Гелен Аму. Тайга. Пионерлагерь. Книга первая | страница 65



Раздав последние сценарии и схемы постановки по шагам, тексты песен, которые я целый год по обрывкам собирала как мозаику в единое целое, я уселась без сил на свой любимый приступок за колонной. Выступление «группы» Валевского было очень кстати — только бы больше ни с кем не говорить и ничего не обсуждать, хотя бы полчаса. Хочу сидеть и тупо смотреть на него, пока у меня есть такая возможность — сезон закончится и куда его занесет? Ромка вообще всегда утверждал, что музыканту в «совке» делать нечего, нужно валить «за кордон», а с таким дедом это уже и не мечты, подумаешь, Лондон, может, он заедет и еще дальше? Хочу его запомнить… Валевский собрал свою «группу» еще несколько лет назад, конечно, все нужное у них было в избытке благодаря деду; подозреваю — не каждый столичный коллектив филармонии имеет такие технические возможности. Ребята в его «группе» давно переросли пионерский возраст, и кто-то приехал специально из города только на выступление, но большинство ребят работает в «обслуге» здесь в лагере, так проще, так они все лето репетируют. Стиль исполнения скорее «панк-рок», хотя я не очень-то в этом разбираюсь, вернее совсем не разбираюсь, но у них есть много и всяких баллад, и вообще они что угодно исполняют, когда их просят. И народу в зал набилось нереально много, на выступления Валевского обычно половина «нижних» лагерей приезжает, так что дышать совсем уже нечем, а гостей становиться все больше.
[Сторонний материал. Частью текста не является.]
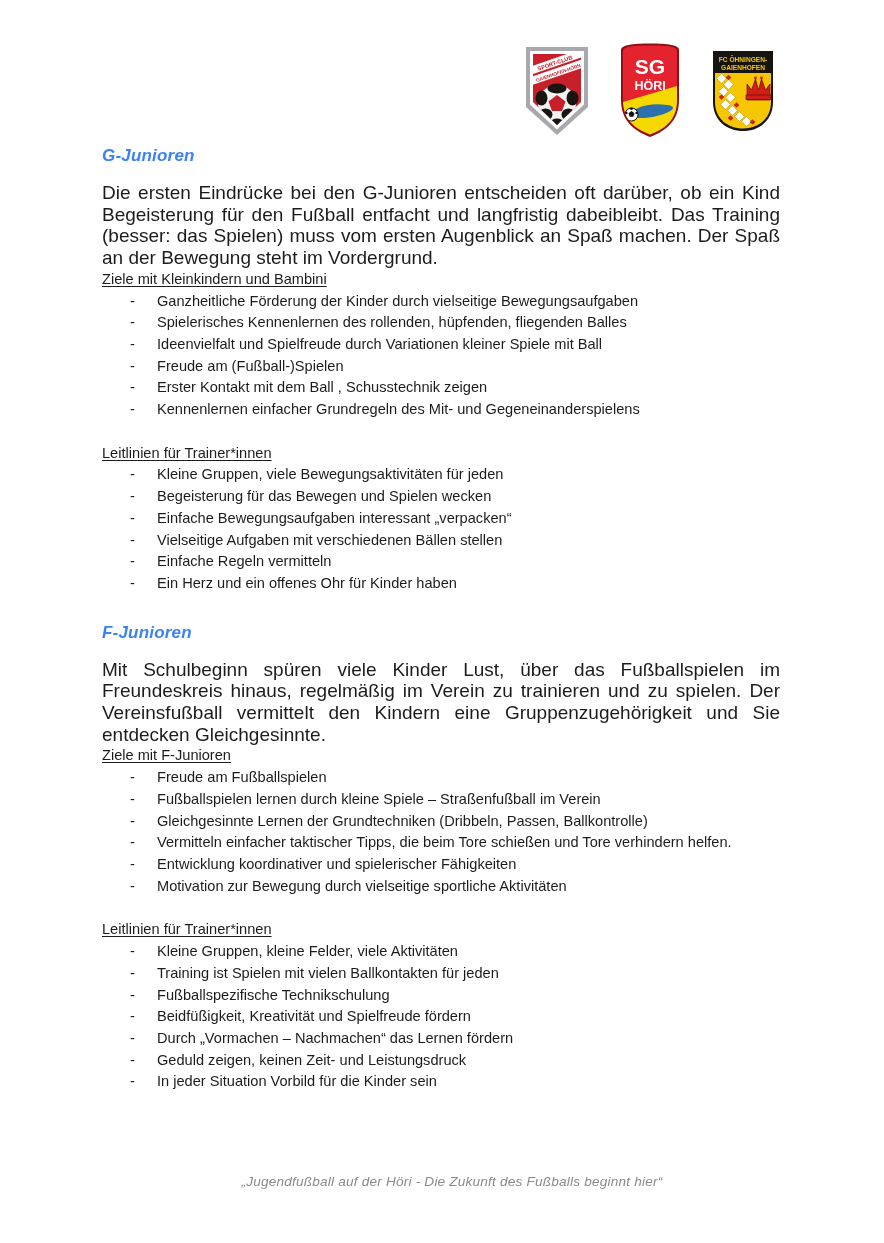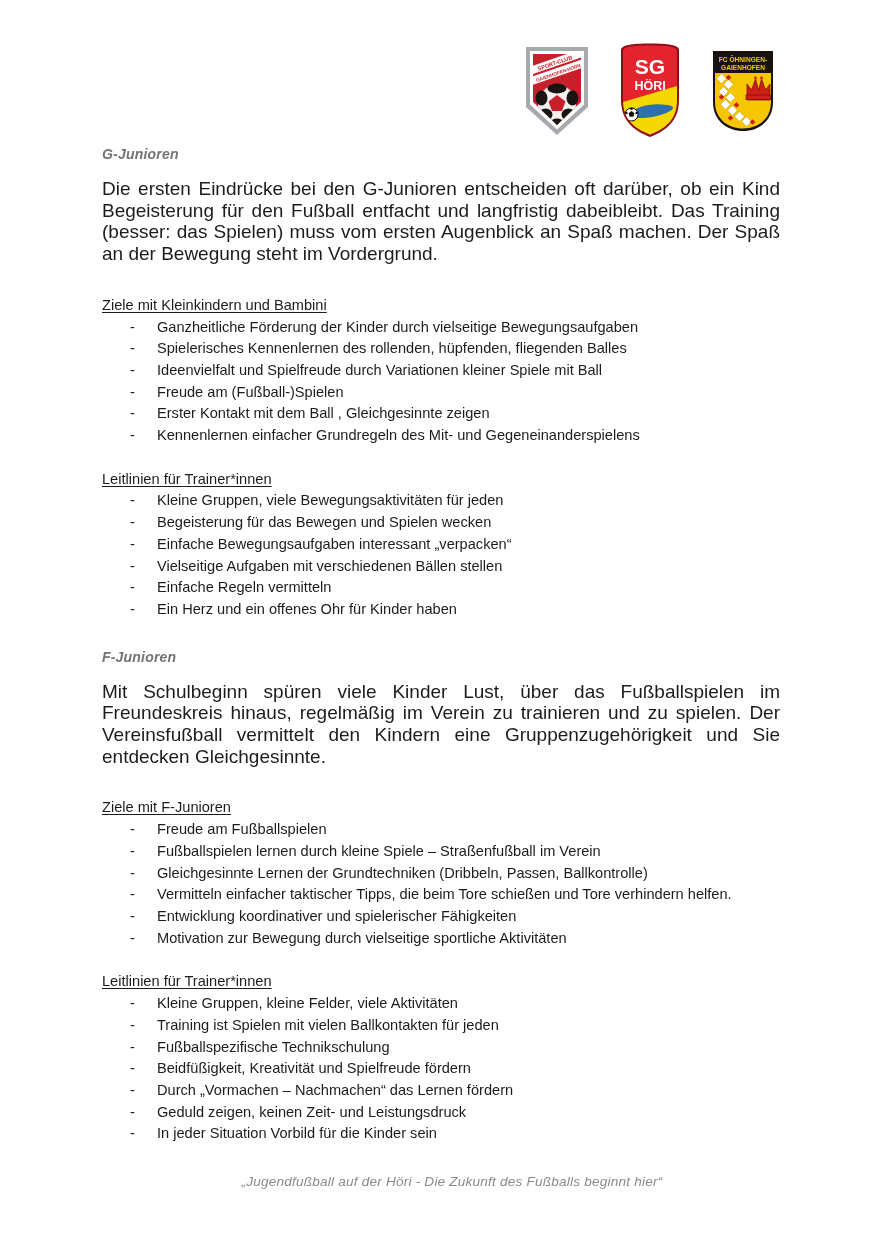--- a/index.html
+++ b/index.html
@@ -16,8 +16,8 @@
     position:absolute;top:146px;left:102px;width:678px;
   }
   .section-heading{
-    font-size:14px;font-weight:bold;font-style:italic;letter-spacing:.2px;
-    margin:0;color:#737373;
+    font-size:17px;font-weight:bold;font-style:italic;letter-spacing:.2px;
+    margin:0;color:#3b82f6;
   }
   .intro{
     font-size:19px;line-height:21.7px;text-align:justify;margin:16px 0 0 0;

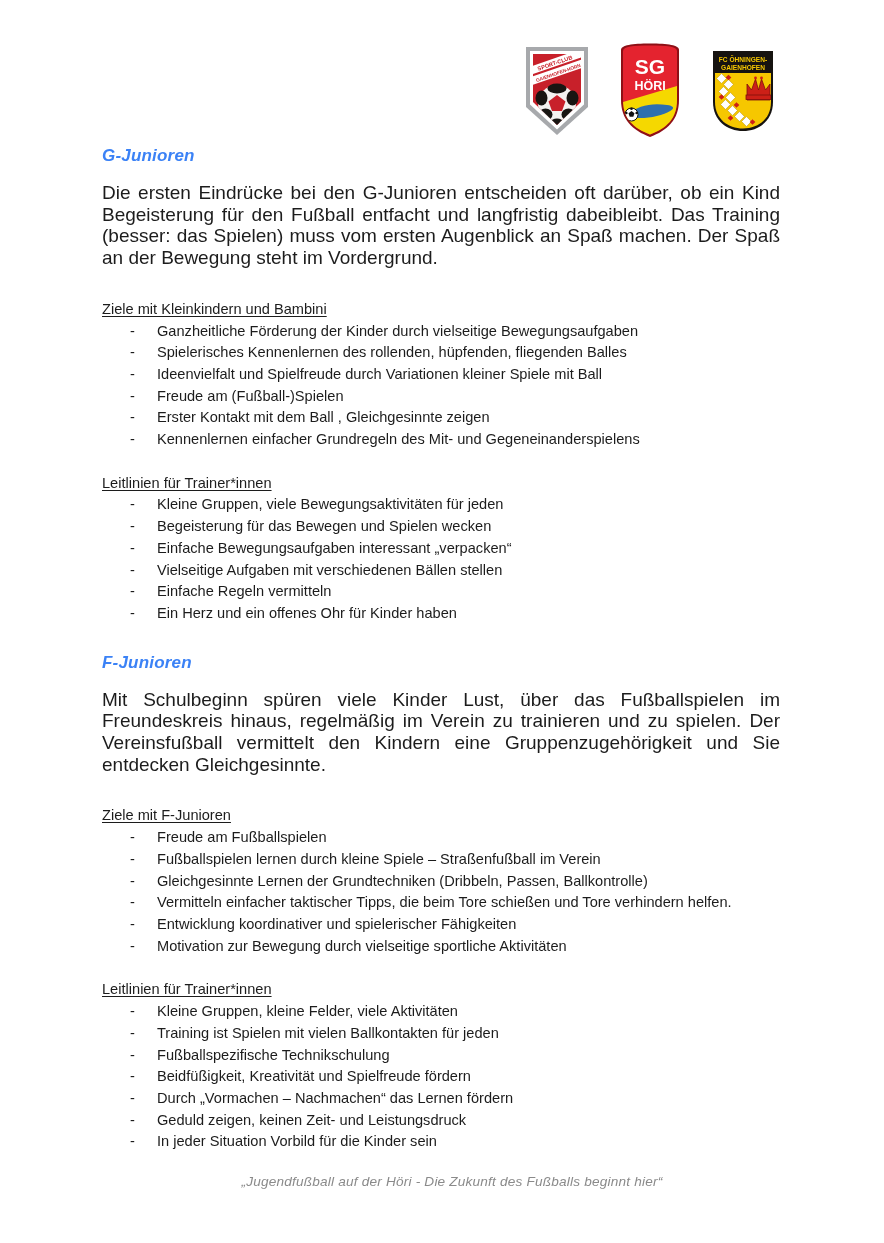--- a/index.html
+++ b/index.html
@@ -26,7 +26,7 @@
     font-size:14.6px;line-height:21.7px;margin:0;font-weight:normal;
     text-decoration:underline;text-underline-offset:2px;
   }
-  .sub-block-first{margin-top:30px;}
+  .sub-block-first{}
   .sub-block{margin-top:22px;}
   .blist{list-style:none;margin:0;padding:0;}
   .blist li{

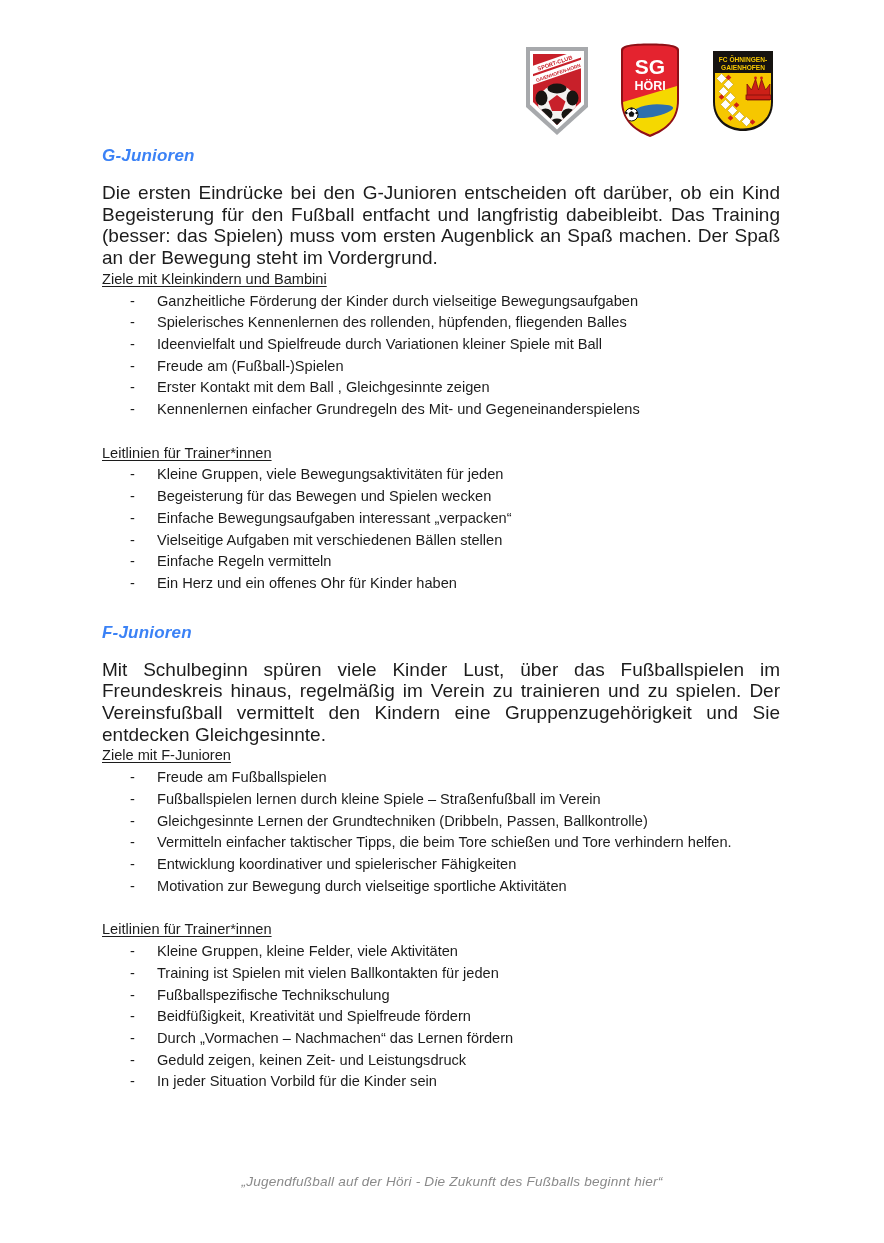--- a/index.html
+++ b/index.html
@@ -166,7 +166,7 @@
         </li>
       <li>
           <span class="mk">-</span>
-          <span class="li-text">Erster Kontakt mit dem Ball , Gleichgesinnte zeigen</span>
+          <span class="li-text">Erster Kontakt mit dem Ball , Schusstechnik zeigen</span>
         </li>
       <li>
           <span class="mk">-</span>

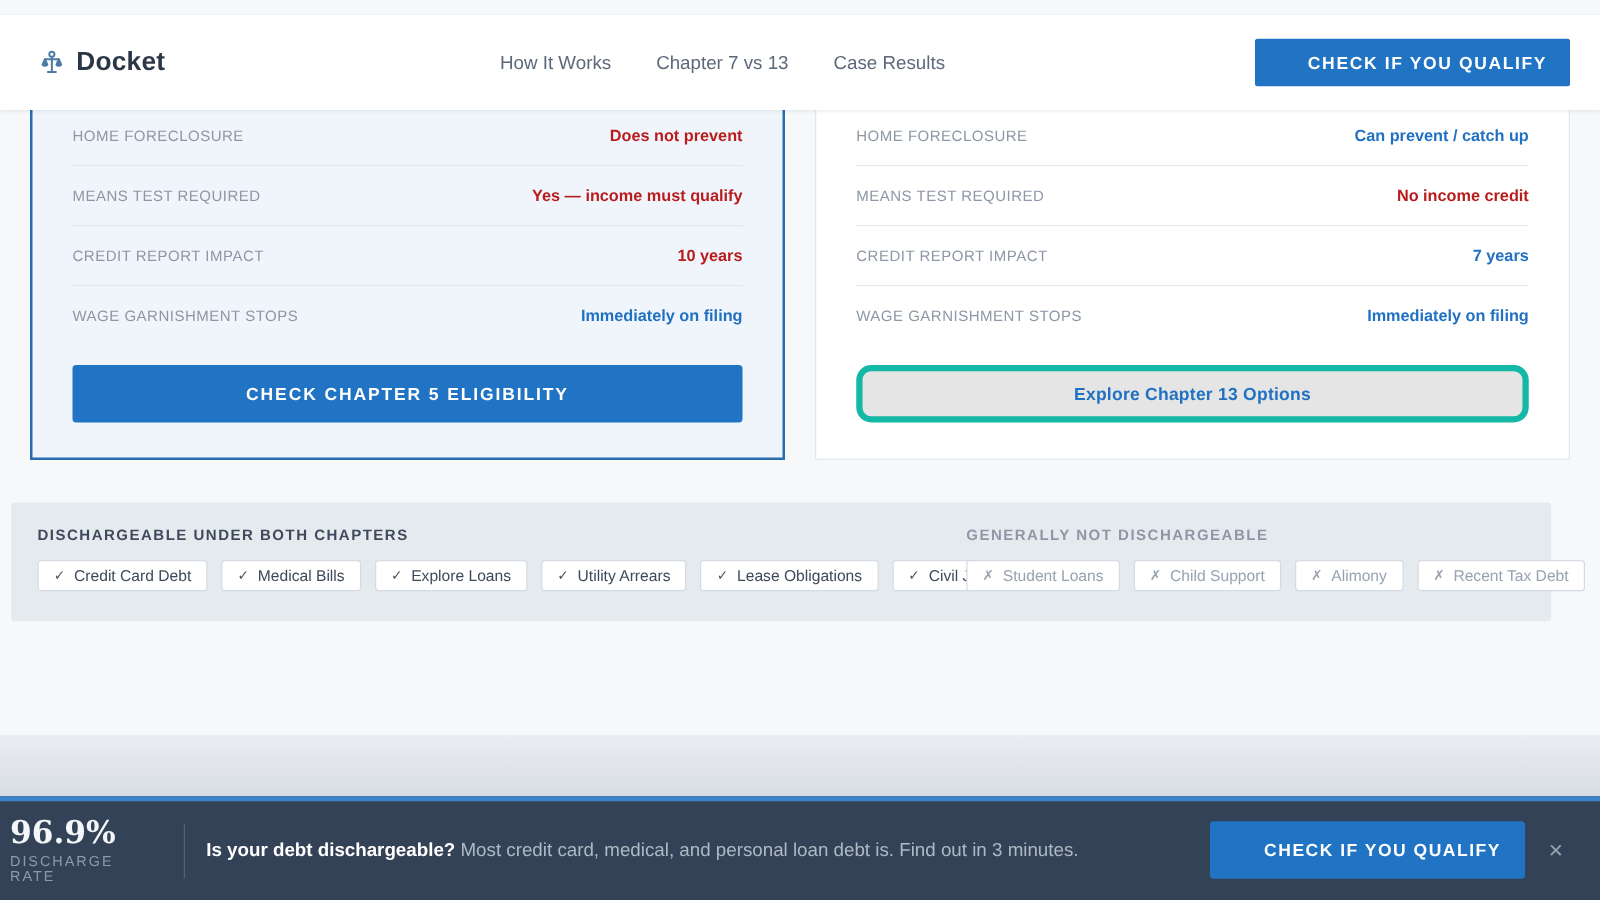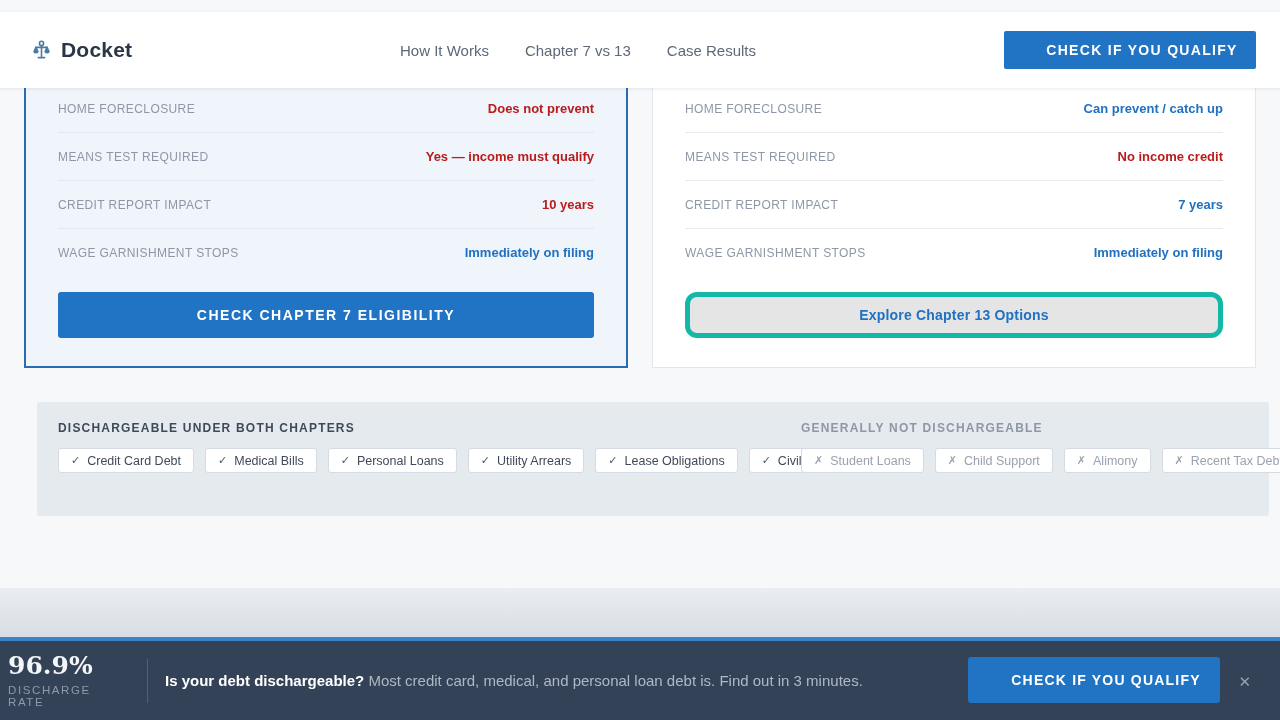--- a/index.html
+++ b/index.html
@@ -99,7 +99,7 @@
       <span class="row-value hl">Immediately on filing</span>
     </div>
   </div>
-  <div class="btn card-cta">CHECK CHAPTER 7 ELIGIBILITY</div>
+  <div class="btn card-cta">CHECK CHAPTER 5 ELIGIBILITY</div>
 </section>
 
 <section class="card card-ch13">

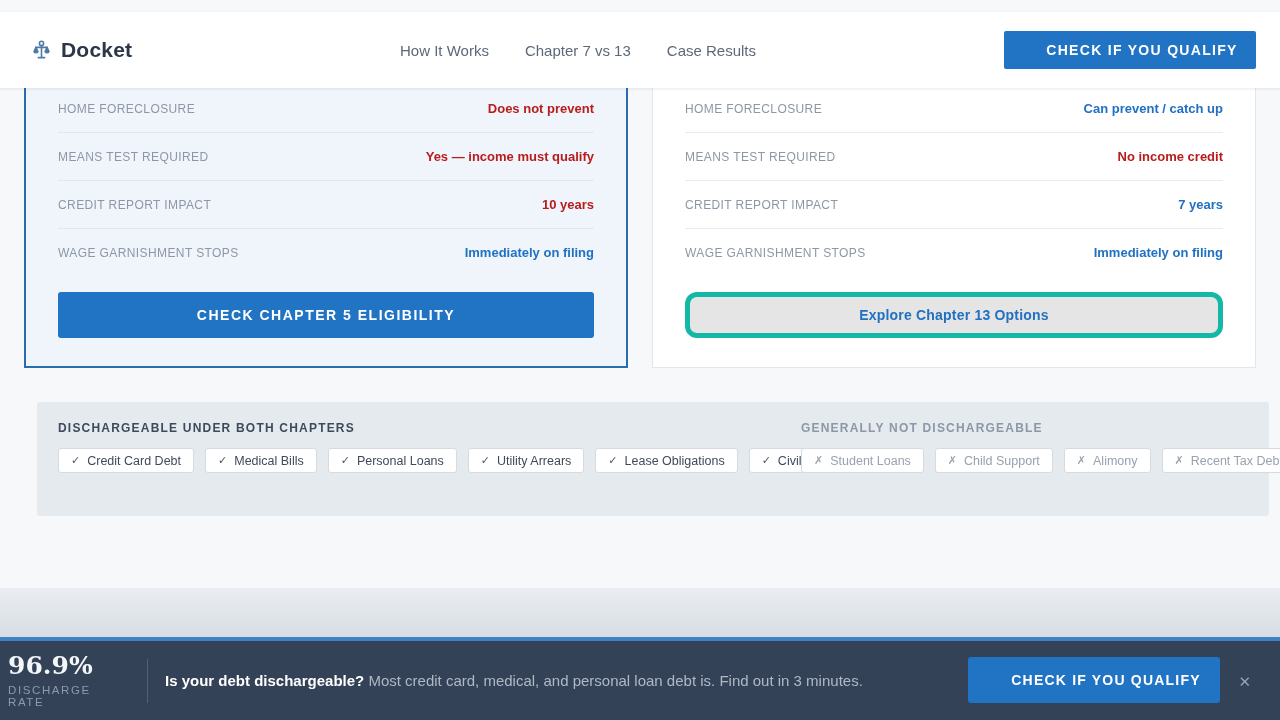--- a/index.html
+++ b/index.html
@@ -38,7 +38,7 @@
   .card-ch13 .card-cta{background:#e5e5e5;border:5px solid #14b8a6;color:#2171c2;font-weight:bold;font-size:14px;letter-spacing:.2px;border-radius:12px;}
   
   .chips-band{
-    position:absolute;top:402px;left:37px;width:1232px;height:114px;background:#e5eaef;
+    position:absolute;top:402px;left:9px;width:1232px;height:95px;background:#e5eaef;
     border-radius:3px;box-sizing:border-box;
   }
   .chip-group{position:absolute;top:19px;}

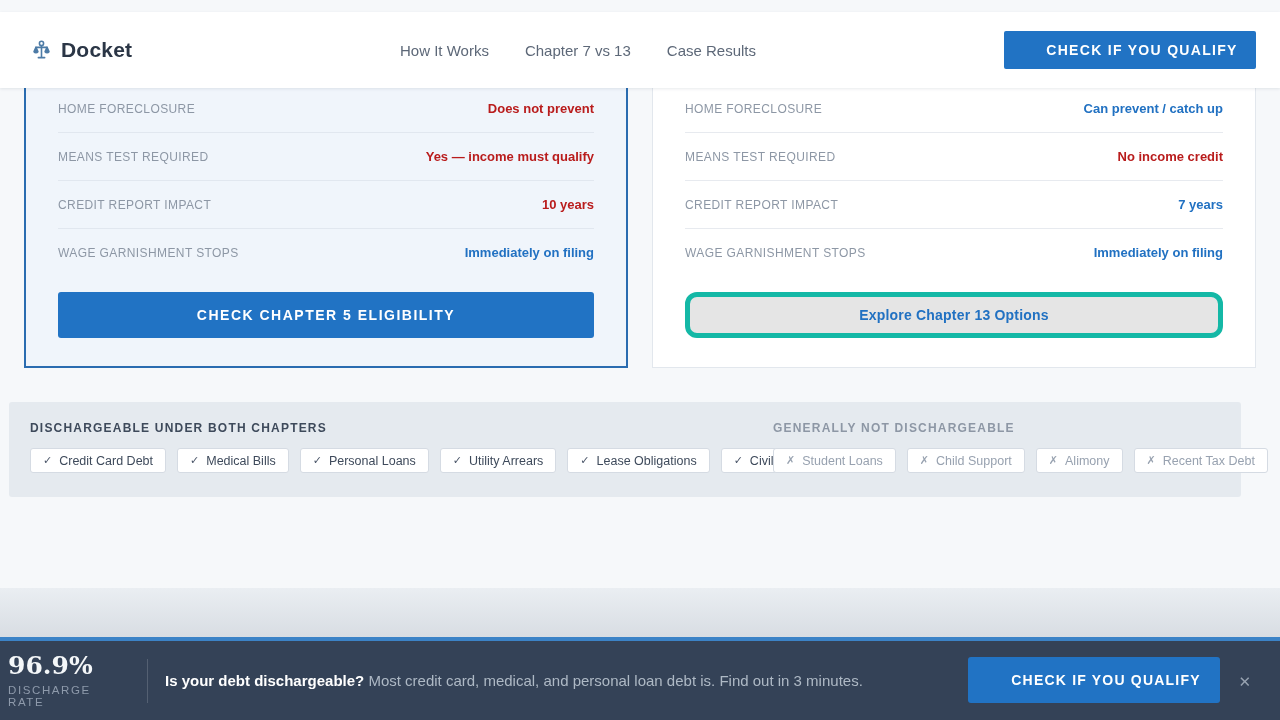--- a/index.html
+++ b/index.html
@@ -138,7 +138,7 @@
       </span>
       <span class="chip">
         <span class="mark">✓</span>
-        <span>Personal Loans</span>
+        <span>Explore Loans</span>
       </span>
       <span class="chip">
         <span class="mark">✓</span>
А может, дышать нечем только мне? Почему, когда речь заходит о Ромке, всегда со мной так? Мне действительно нечем дышать! Он поет, находясь сейчас где-то явно не здесь, а мне выламывает грудь, причем в очень определенном месте, словно у меня между ребер под сердцем пробоина; это такое смертоподобное состояние, когда знаешь, что все уже, ничего больше не будет… То есть я помню какую-то конкретную смерть постоянно, помню это состояние, когда все понимаешь, что уже умер и не будет ничего, но краем сознания все еще стремишься ухватить самое ценное от этой жизни, что невыносимо оставить, без чего нигде, даже после смерти быть невозможно. Для меня это очень четкое конкретное ощущение, знакомое как оскомина — сколько раз так было? Сколько, если я такая живая постоянно помню всеми своими отголосками о жизненной утрате больше, чем о самой жизни? Всегда слушая его музыку, его голос, я испытываю боль, и, умирая, я каждый раз чувствую то же самое, но не физическую боль, она словно не про меня; стоит жизни прерваться, всегда чувствую силу невыносимой утраты, недостижимости самого важного, того, что и есть я.